Diet: A number of studies have shown a reduced rate of ovarian cancer in women who ate a diet high in vegetables. The American Cancer Society recommends eating a variety of healthful foods, with an emphasis on plant sources. Eat at least five servings of fruits and vegetables every day, as well as servings of whole grain foods from plant sources such as breads, cereals, grain products, rice, pasta, or beans. Eat fewer red meats, especially those high in fat or processed. Even though the impact of these dietary recommendations on ovarian cancer risk remains uncertain, following these recommendations can help prevent several other diseases, including some other types of cancer.

Analgesics: In some studies, both aspirin and acetaminophen have been shown to reduce the risk of ovarian cancer. However, the information is not consistent, and women should not take these medicines regularly to prevent ovarian cancer. More research is needed on this issue.

Prevention Strategies for Women with a Family History of Ovarian Cancer

Genetic counseling can predict whether you are likely to have one of the gene mutations associated with an increased ovarian cancer risk. If your family history suggests that you might have one of these gene mutations, genetic testing can be done.

Before having genetic tests, you should discuss their benefits and potential drawbacks. Genetic testing can determine if you or members of your family carry certain gene mutations that cause a high risk of ovarian cancer. For some women with a strong family history of ovarian cancer, knowing they do not have a mutation that increases their ovarian cancer risk can be a great relief for them and their children. Knowing that you do have such a mutation can be stressful, but many women find this information very helpful in making important decisions about certain prevention strategies for them and their children.

Use of oral contraceptives is one way that women at average risk of developing ovarian cancer can reduce their risk for this disease. They may also reduce the risk for women with BRCA1 and BRCA2 mutations, but this is not certain. Also, some studies have indicated that oral contraceptives might increase your breast cancer risk if you have a strong family history of breast cancer. Other studies have not found any increase in breast cancer risk among women with BRCA mutations who take oral contraceptives. Additional research is needed to find out more about the risks and benefits of oral contraceptives for women at high ovarian and breast cancer risk.

Surgery to remove one or both ovaries is called an oophorectomy. A prophylactic oophorectomy is surgery to remove both of the ovaries before an ovarian cancer occurs. This is a controversial operation because it causes premature menopause in premenopausal women and may be unnecessary. Generally, it is recommended only for certain very high-risk patients over age 40. This operation lowers ovarian cancer risk a great deal but does not entirely eliminate it. Women can still develop cancer involving the peritoneum.

Women at high risk of ovarian cancer who are having their ovaries removed should also have their fallopian tubes completely removed.

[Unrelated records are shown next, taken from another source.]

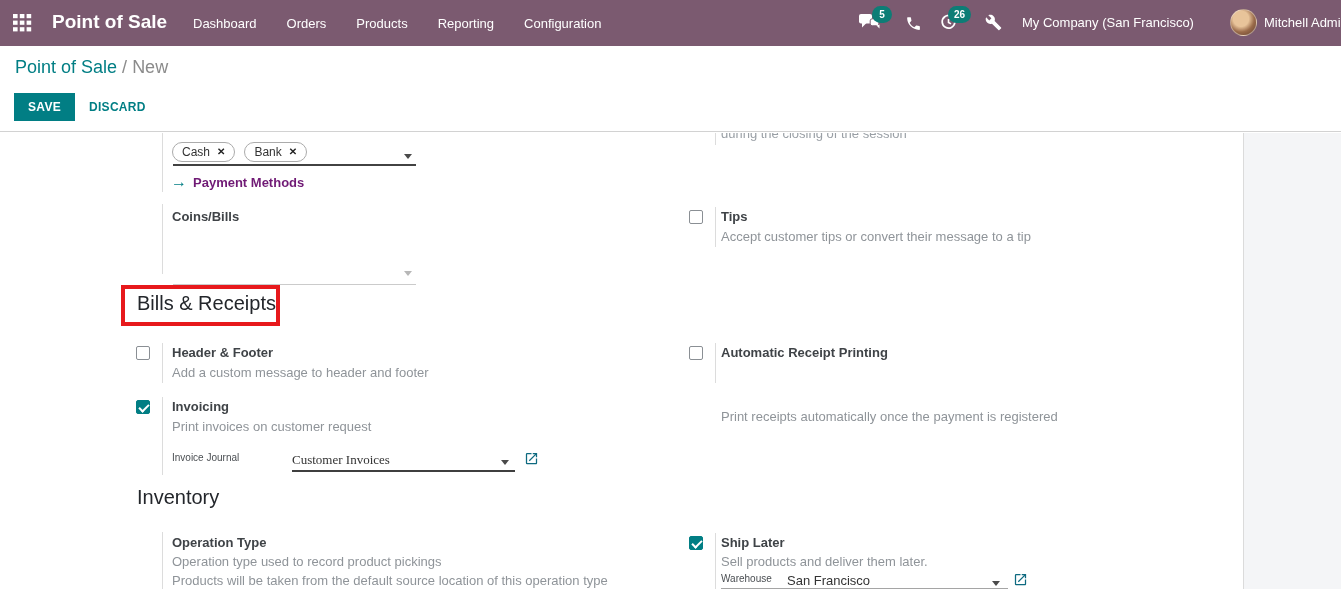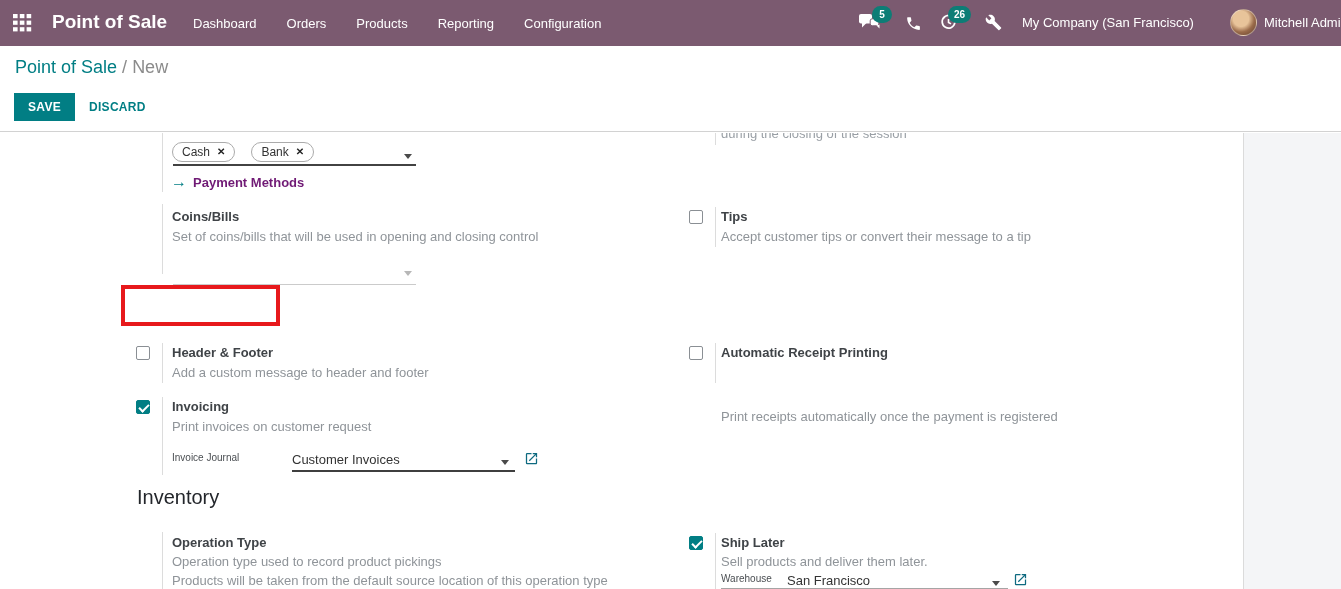"Cash" .tags-row { gap: 16px -> 9px }
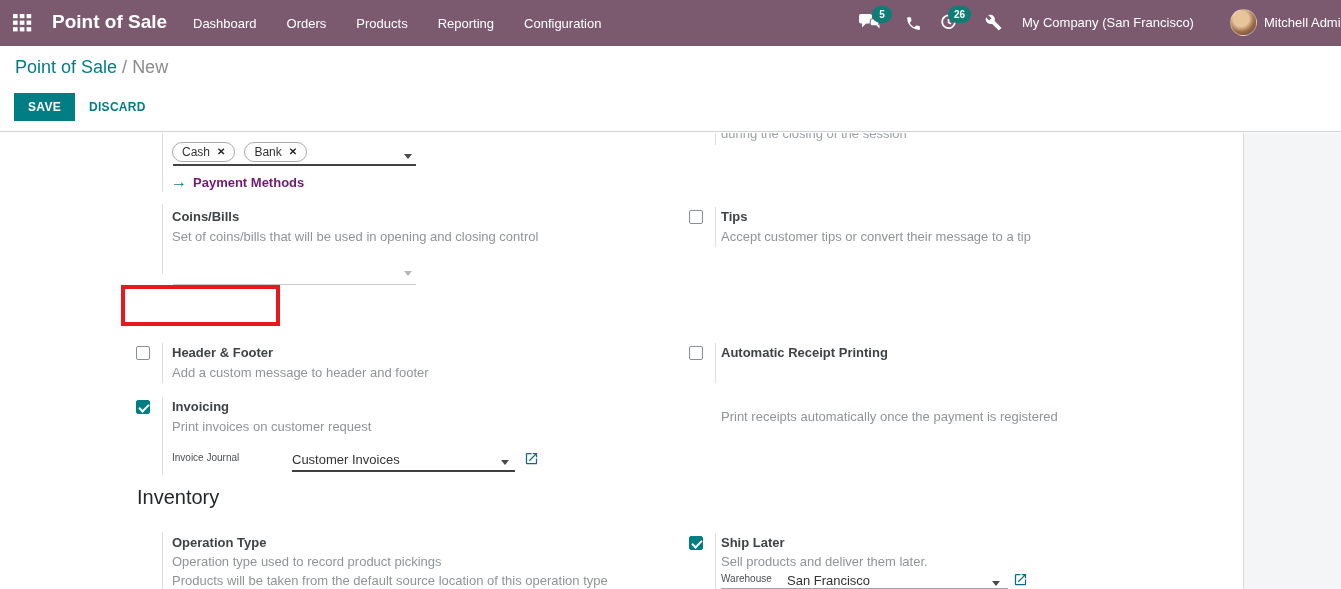"Set of coins/bills that will" div.desc { html: <div>Set of coins/bills that will be used in opening and closing control</div> -> none }
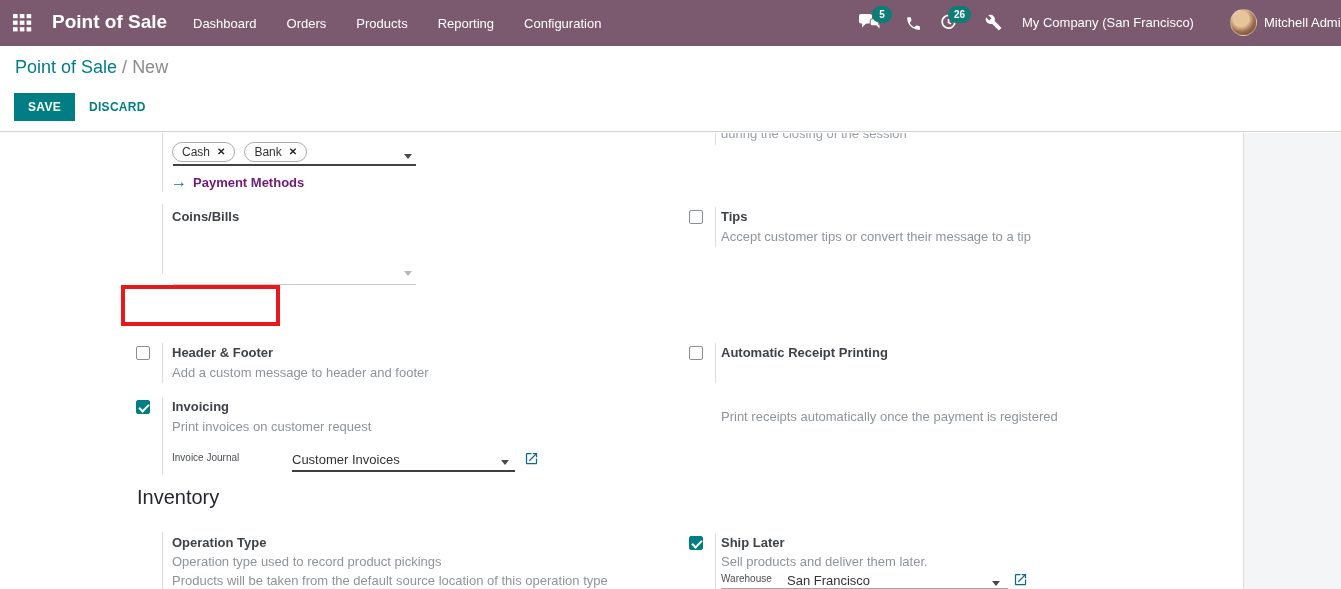"Bills & Receipts" div.heading { html: none -> <div>Bills &amp; Receipts</div> }
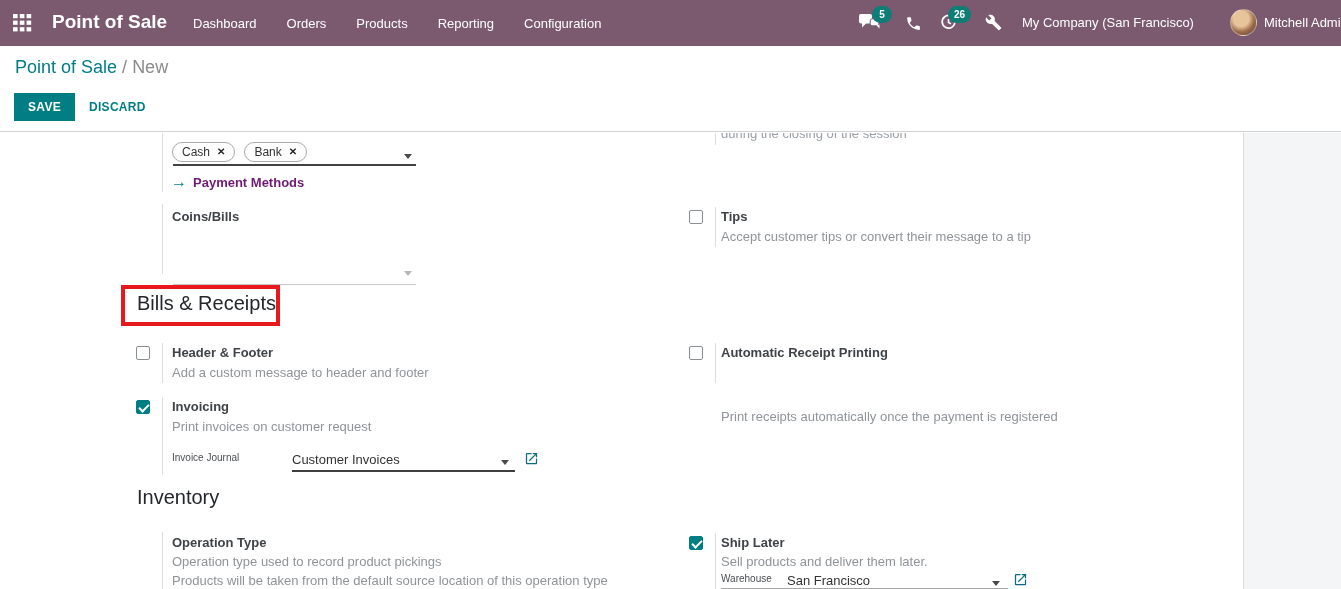"Customer Invoices" div.fvalue { font-family: none -> Liberation Serif, serif }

Recent research showed that women who have BRCA gene mutations and have their ovaries removed have a substantial reduction in their risk of ovarian and breast cancers. In one study, 98% of these women were free of ovarian or primary peritoneal cancer at 5 years, and 94% were free of breast cancer. In the other study, the risk of ovarian cancer in BRCA positive women who had prophylactic oophorectomy was reduced 85% and the risk of breast cancer was reduced 25%.